(Records drawn from a dataset)
>>>>>

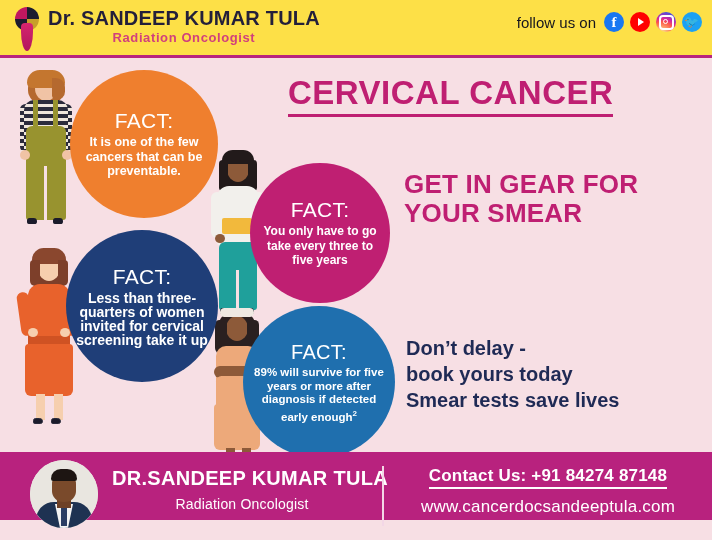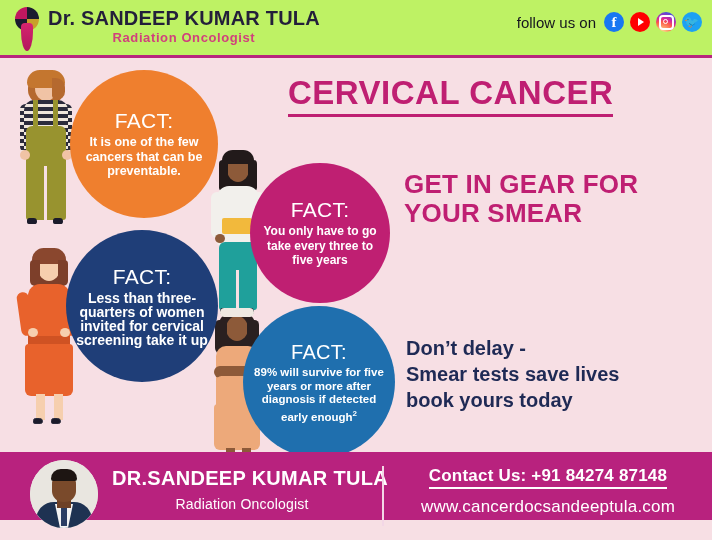--- a/index.html
+++ b/index.html
@@ -27,7 +27,7 @@
     left: 0; top: 0;
     width: 712px;
     height: 58px;
-    background: #bef264;
+    background: #fde047;
     border-bottom: 3px solid #b8247e;
     box-sizing: border-box;
   }

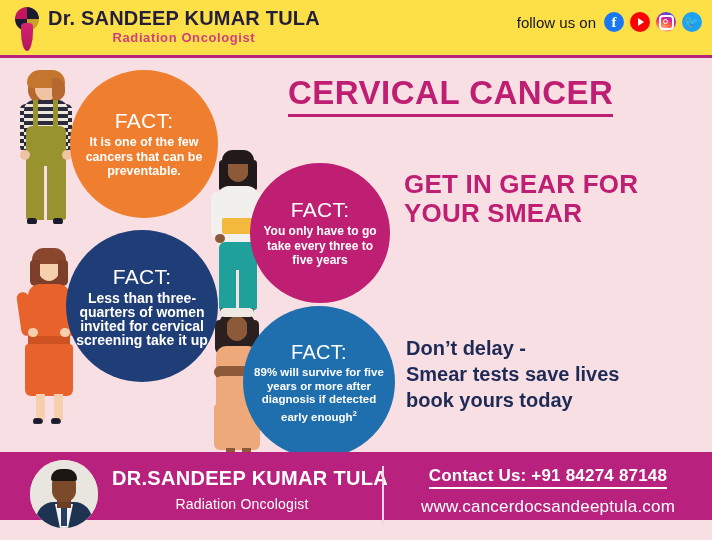--- a/index.html
+++ b/index.html
@@ -562,8 +562,8 @@
     <div class="head-gear">GET IN GEAR FOR YOUR SMEAR</div>
     <div class="cta">
       <div>Don’t delay -</div>
+      <div>book yours today</div>
       <div>Smear tests save lives</div>
-      <div>book yours today</div>
     </div>
   </div>
 

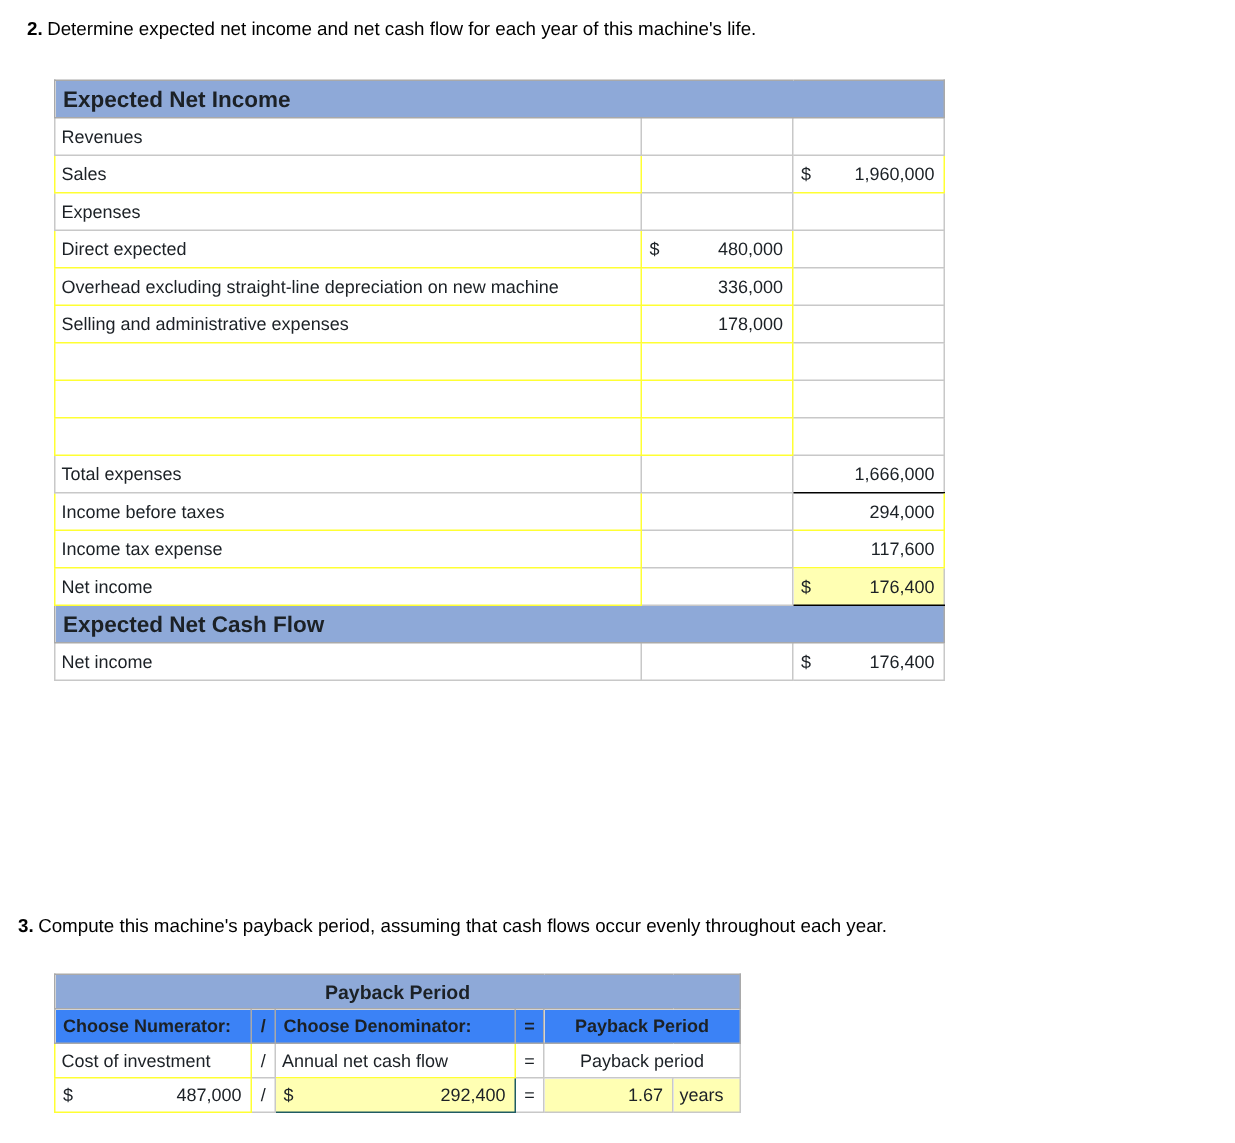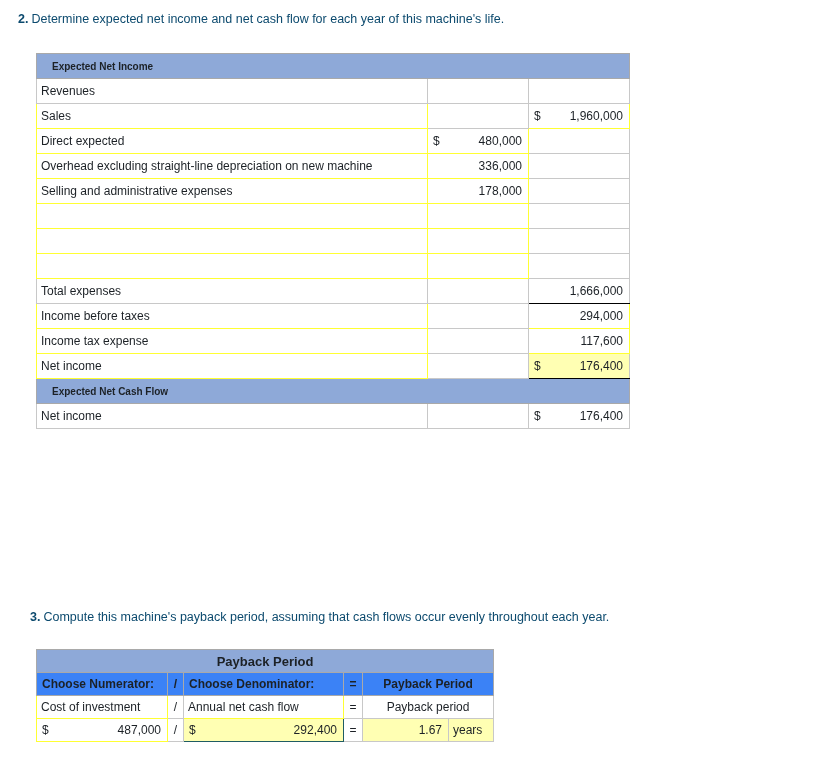--- a/index.html
+++ b/index.html
@@ -21,7 +21,7 @@
   .question {
     position: absolute;
     font-size: 12.5px;
-    color: #0c4a6e;
+    color: #000000;
     white-space: nowrap;
   }
   .question .qnum {

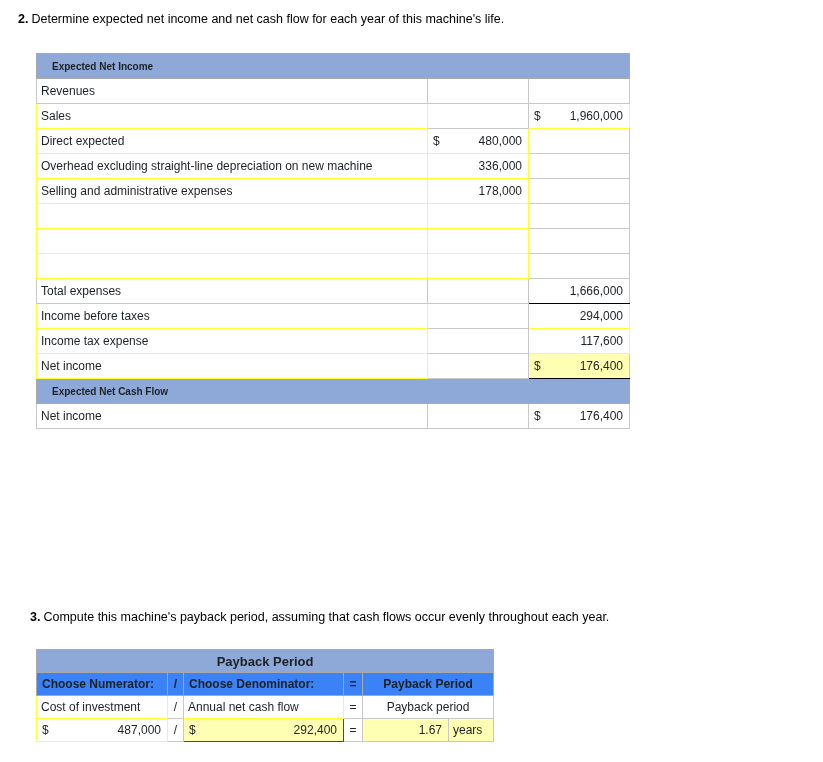--- a/index.html
+++ b/index.html
@@ -54,9 +54,9 @@
   .sheet td.banner {
     background: #8ea9d8;
     font-weight: bold;
-    font-size: 10px;
+    font-size: 15px;
     border: 1px solid #a9a9a9;
-    padding-left: 15px;
+    padding-left: 5px;
   }
   .sheet td.banner-center {
     background: #8ea9d8;

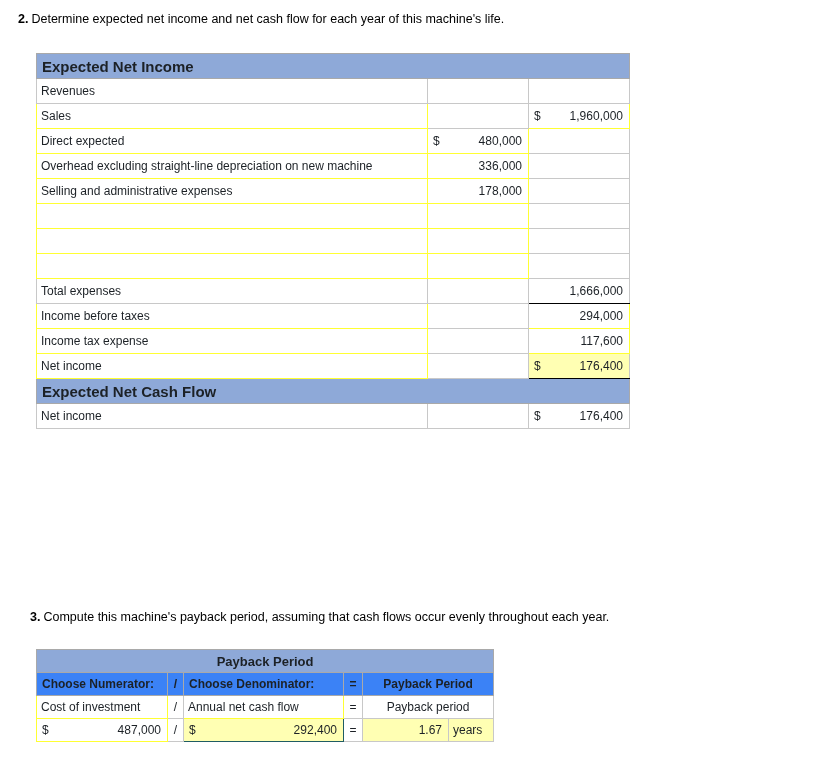--- a/index.html
+++ b/index.html
@@ -156,6 +156,11 @@
       </td>
     </tr>
 
+    <tr>
+      <td>Expenses</td>
+      <td></td>
+      <td></td>
+    </tr>
 
     <tr>
       <td class="input ind1">Direct expected</td>

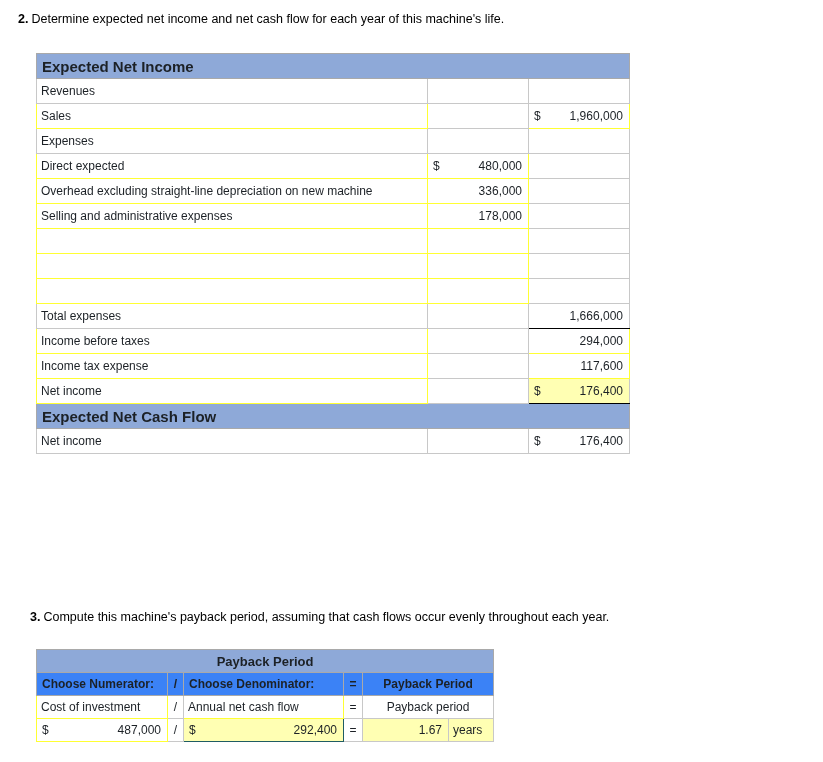--- a/index.html
+++ b/index.html
@@ -29,7 +29,7 @@
     margin-right: 3px;
   }
   #question-2 { left: 18px; top: 12px; }
-  #question-3 { left: 30px; top: 610px; }
+  #question-3 { left: 12px; top: 610px; }
 
   
   .sheet {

<<<<<

◆ **WHAT YOU NEED TO DO**
From the first line to the last, restate the entries exactly, without pictures.

◆ **YOUR SOLUTION**
--- a/index.html
+++ b/index.html
@@ -27,7 +27,7 @@
     left: 0; top: 0;
     width: 712px;
     height: 58px;
-    background: #bef264;
+    background: #fde047;
     border-bottom: 3px solid #b8247e;
     box-sizing: border-box;
   }

--- a/index.html
+++ b/index.html
@@ -562,8 +562,8 @@
     <div class="head-gear">GET IN GEAR FOR YOUR SMEAR</div>
     <div class="cta">
       <div>Don’t delay -</div>
+      <div>book yours today</div>
       <div>Smear tests save lives</div>
-      <div>book yours today</div>
     </div>
   </div>
 

--- a/index.html
+++ b/index.html
@@ -21,7 +21,7 @@
   .question {
     position: absolute;
     font-size: 12.5px;
-    color: #0c4a6e;
+    color: #000000;
     white-space: nowrap;
   }
   .question .qnum {

--- a/index.html
+++ b/index.html
@@ -54,9 +54,9 @@
   .sheet td.banner {
     background: #8ea9d8;
     font-weight: bold;
-    font-size: 10px;
+    font-size: 15px;
     border: 1px solid #a9a9a9;
-    padding-left: 15px;
+    padding-left: 5px;
   }
   .sheet td.banner-center {
     background: #8ea9d8;

--- a/index.html
+++ b/index.html
@@ -156,6 +156,11 @@
       </td>
     </tr>
 
+    <tr>
+      <td>Expenses</td>
+      <td></td>
+      <td></td>
+    </tr>
 
     <tr>
       <td class="input ind1">Direct expected</td>

--- a/index.html
+++ b/index.html
@@ -29,7 +29,7 @@
     margin-right: 3px;
   }
   #question-2 { left: 18px; top: 12px; }
-  #question-3 { left: 30px; top: 610px; }
+  #question-3 { left: 12px; top: 610px; }
 
   
   .sheet {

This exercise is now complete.